[Structured diff data]
::::

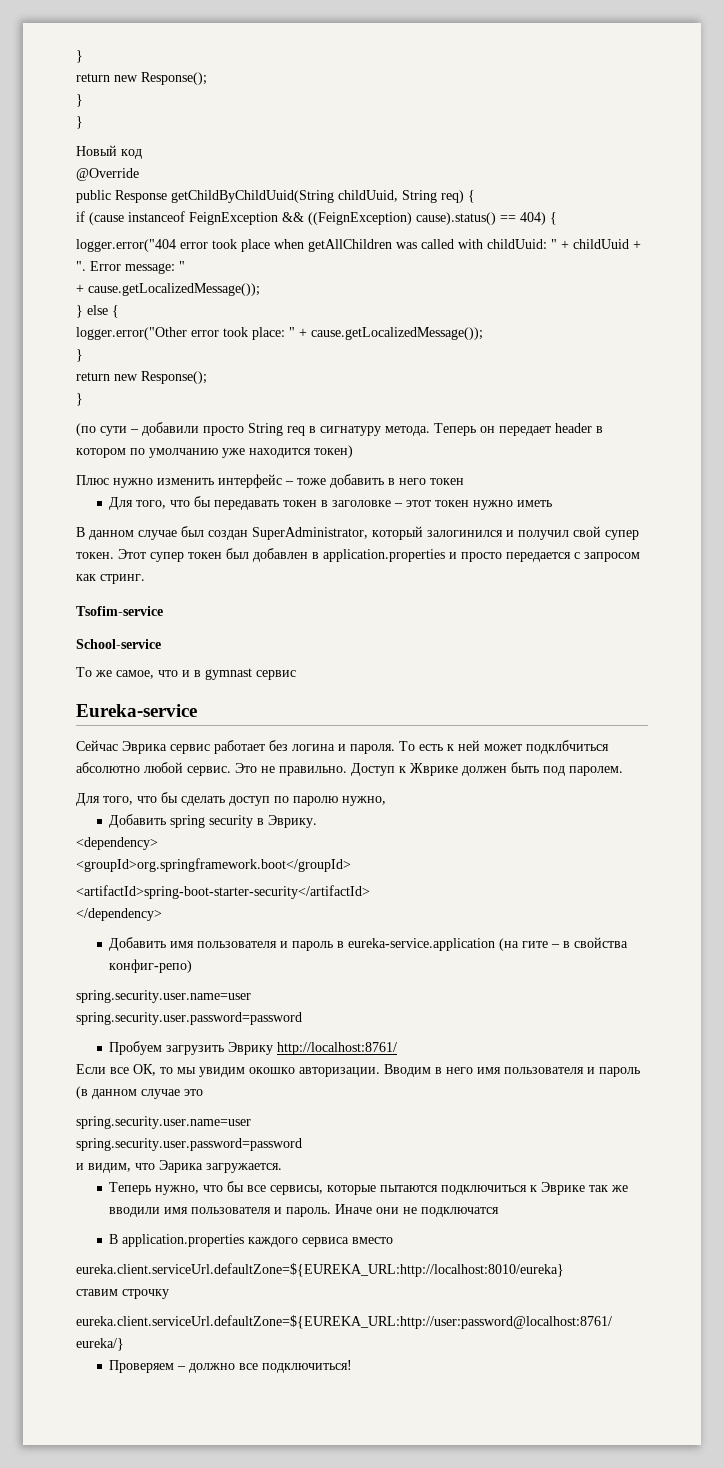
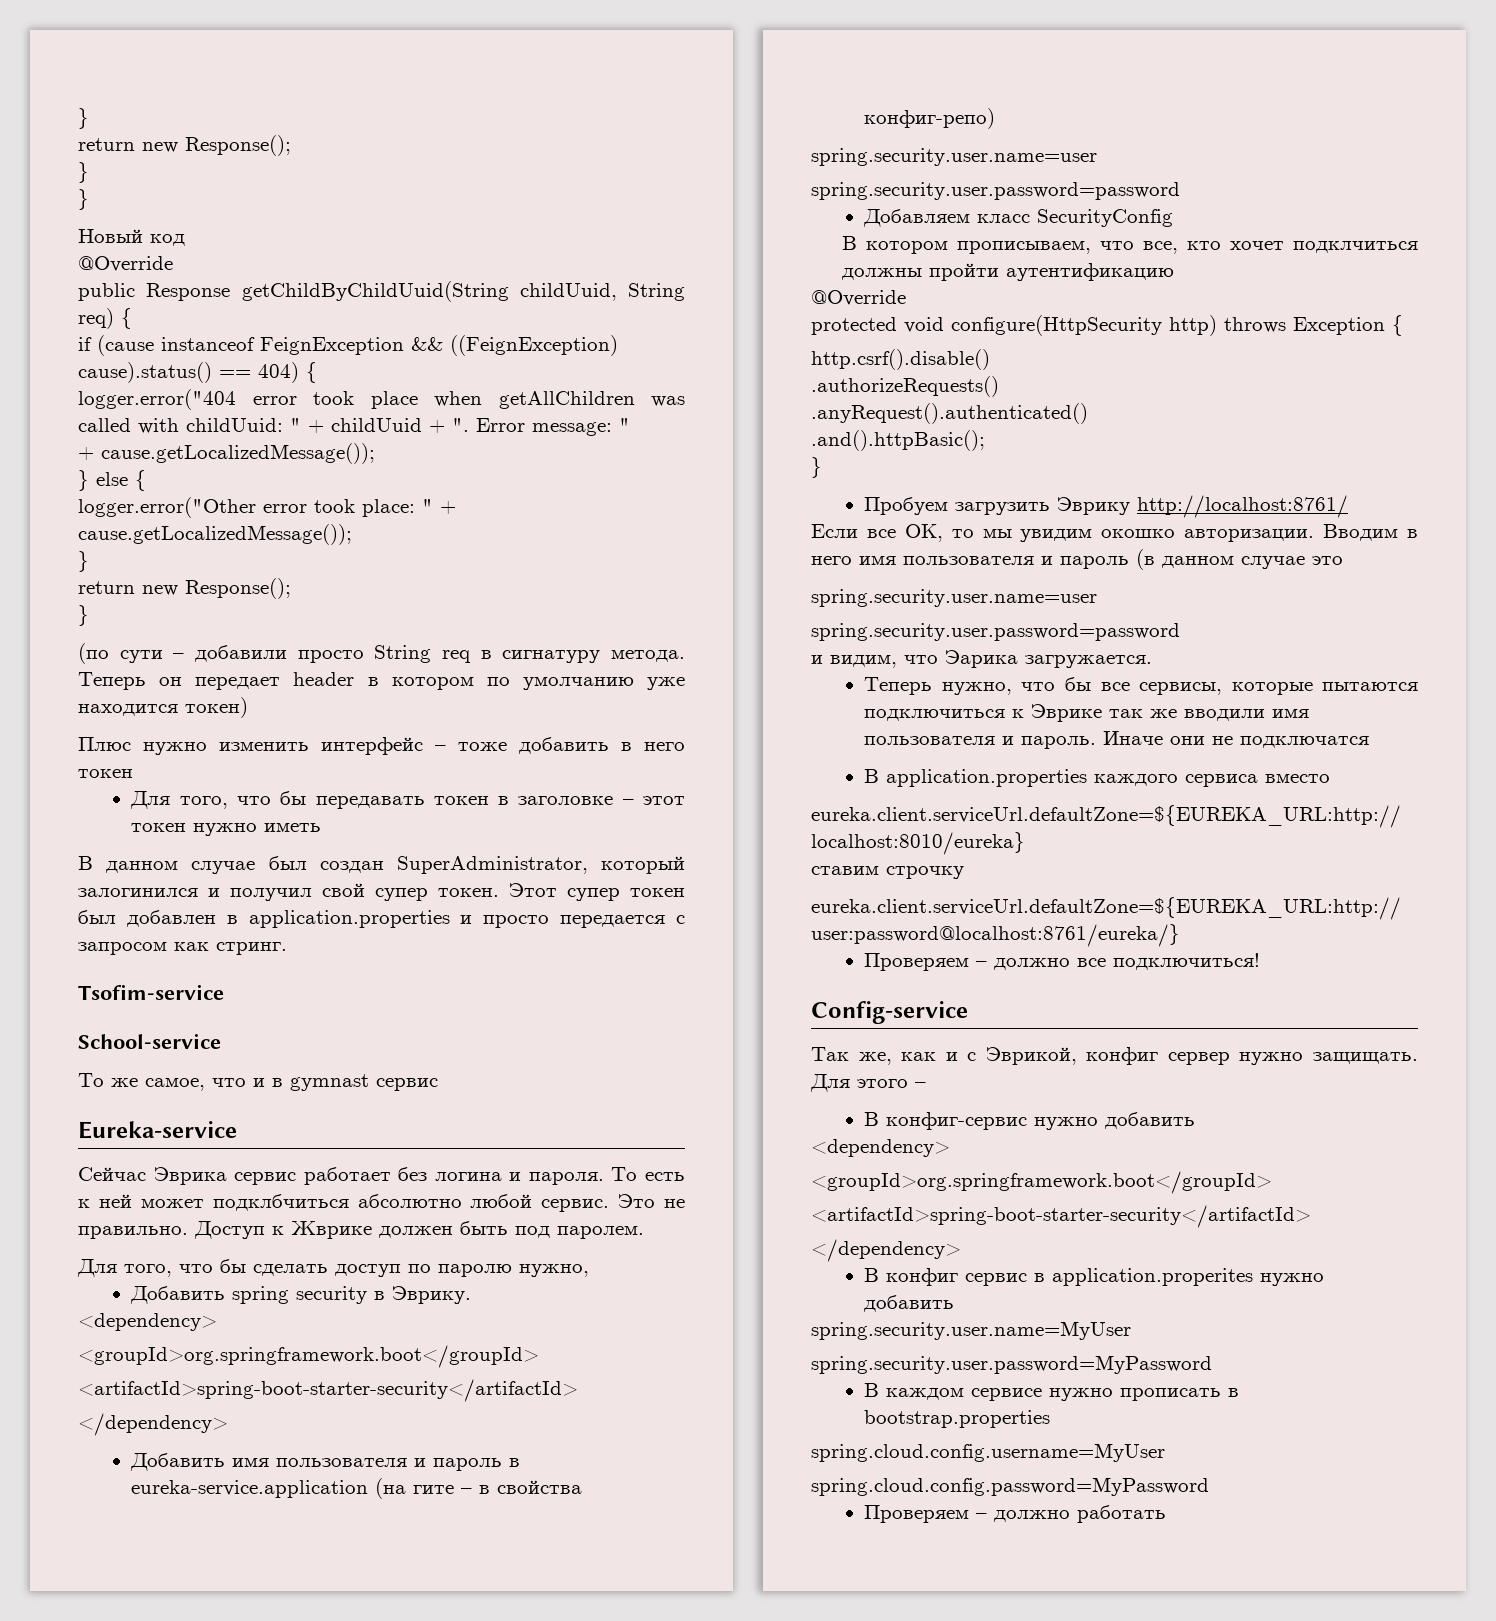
+ Добавляем класс SecurityConfig
+ В котором прописываем, что все, кто хочет подклчиться должны пройти аутентификацию
+ @Override
+ protected void configure(HttpSecurity http) throws Exception {
+ http.csrf().disable()
+ .authorizeRequests()
+ .anyRequest().authenticated()
+ .and().httpBasic();
+ }
+ Config-service
+ Так же, как и с Эврикой, конфиг сервер нужно защищать. Для этого –
+ В конфиг-сервис нужно добавить
+ <dependency>
+ <groupId>org.springframework.boot</groupId>
+ <artifactId>spring-boot-starter-security</artifactId>
+ </dependency>
+ В конфиг сервис в application.properites нужно добавить
+ spring.security.user.name=MyUser
+ spring.security.user.password=MyPassword
+ В каждом сервисе нужно прописать в bootstrap.properties
+ spring.cloud.config.username=MyUser
+ spring.cloud.config.password=MyPassword
+ Проверяем – должно работать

::::

## Instructions for the task
Could you reproduce the records above exactly, leaving out every picture?

## Answer to the problem
+ Добавляем класс SecurityConfig
+ В котором прописываем, что все, кто хочет подклчиться должны пройти аутентификацию
+ @Override
+ protected void configure(HttpSecurity http) throws Exception {
+ http.csrf().disable()
+ .authorizeRequests()
+ .anyRequest().authenticated()
+ .and().httpBasic();
+ }
+ Config-service
+ Так же, как и с Эврикой, конфиг сервер нужно защищать. Для этого –
+ В конфиг-сервис нужно добавить
+ <dependency>
+ <groupId>org.springframework.boot</groupId>
+ <artifactId>spring-boot-starter-security</artifactId>
+ </dependency>
+ В конфиг сервис в application.properites нужно добавить
+ spring.security.user.name=MyUser
+ spring.security.user.password=MyPassword
+ В каждом сервисе нужно прописать в bootstrap.properties
+ spring.cloud.config.username=MyUser
+ spring.cloud.config.password=MyPassword
+ Проверяем – должно работать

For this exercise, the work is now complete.